Geocaching's rise to fame can be put down to a number of factors. To begin with, it requires a certain level of skill from those who take part, which means it tends to offer a real sense of achievement and fulfilment. Add to this some healthy doses of excitement and adventure and it's easy to see why so many families quickly get addicted. While children should only go caching with a responsible adult, it's easy for people of all ages and levels of experience to get involved.
What are the benefits?
One of geocaching's biggest selling points lies in its community. The very nature of the activity requires people to work together to get their rewards, both online and on actual hunts. The geocaching isn't quite over when the items are found - it's then time for the successful hunters to share their experiences online, urging others to get involved while they're at it.

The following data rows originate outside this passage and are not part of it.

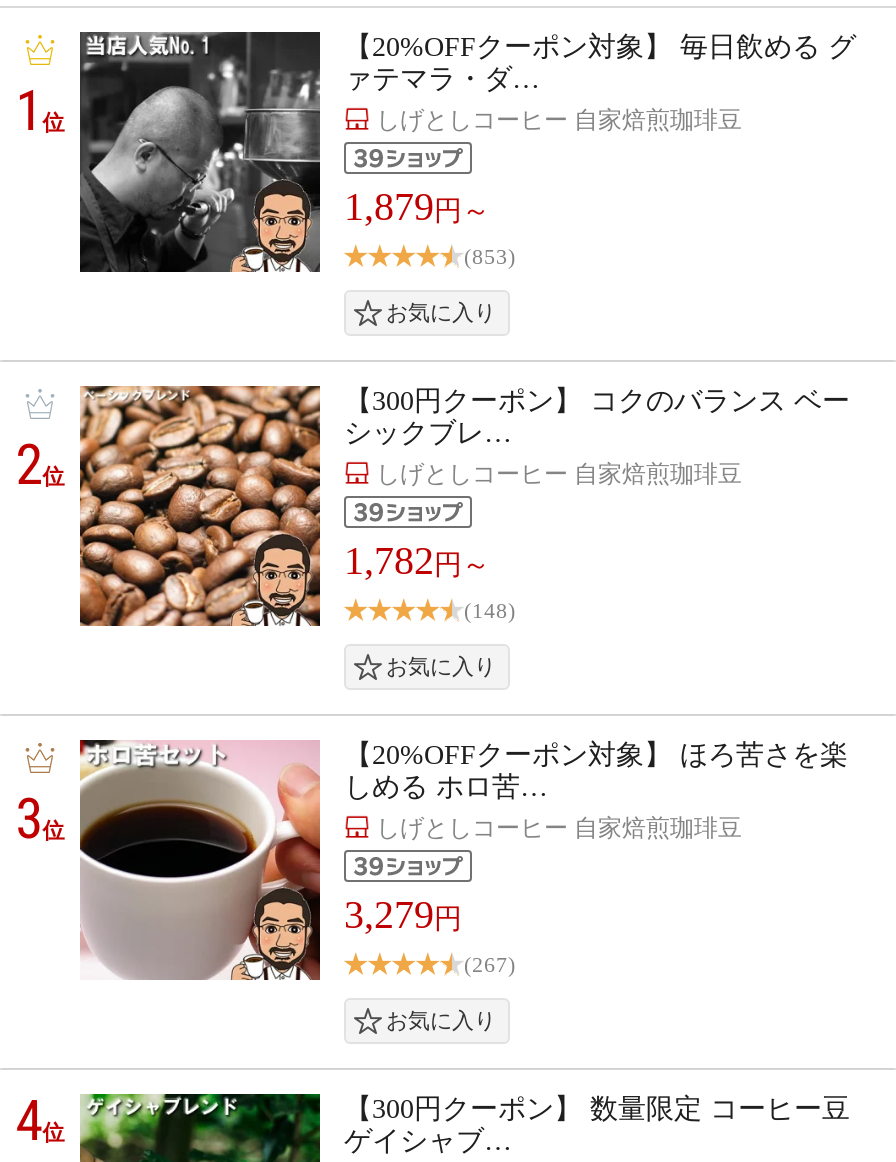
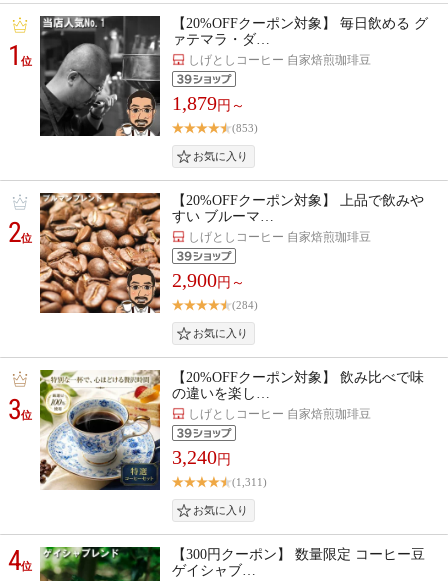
- [image]
- 【300円クーポン】 コクのバランス ベー
- シックブレ…
+ [image]
+ 【20%OFFクーポン対象】 上品で飲みや
+ すい ブルーマ…

- 1,782円～
+ 2,900円～

- (148)
+ (284)

- [image]
- 【20%OFFクーポン対象】 ほろ苦さを楽
- しめる ホロ苦…
+ [image]
+ 【20%OFFクーポン対象】 飲み比べで味
+ の違いを楽し…

- 3,279円
+ 3,240円

- (267)
+ (1,311)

There's little doubt that geocaching promotes physical activity and gets people outside; the extent to which this is true depends largely on the caches chosen and the ways in which they're found. It's become particularly popular with those who don't quite take to conventional sports - especially schoolchildren.
It'd be wrong to ignore the educational benefits on offer too. Over the last few years, an increasing number of official representatives have been popping up at education conventions and expos across the UK. Teachers are beginning to see geocaching as a powerful tool involving practical learning, critical thinking and active engagement - all of which are crucial ingredients in the development of young minds.
So how do I get started?
Equipment-wise, the only crucial component is a GPS-enabled device. In the past this would have meant buying a handheld navigation device (the kind commonly used by hikers, cyclists and general adventurers). Now, however, most smartphones come with the necessary technology and there are plenty of dedicated applications to download for both Android and iOS handsets.
The next step will be to register with an online community. The largest and most established is geocaching.com, which was set up just six months after the first hunt was staged. A number of specialist sites have also been started since, like handicaching.com, which caters specifically for disabled people. Terracaching.com was put together to appeal to more experienced geocachers who may be looking for more difficult or large-scale tasks.
Depending on how serious you want to get and the caches you set out to find, it may be worth purchasing some comfortable walking shoes and durable clothing; other than that, you'll probably already have everything you need to get going with your own geocaching journey - so let the fun begin!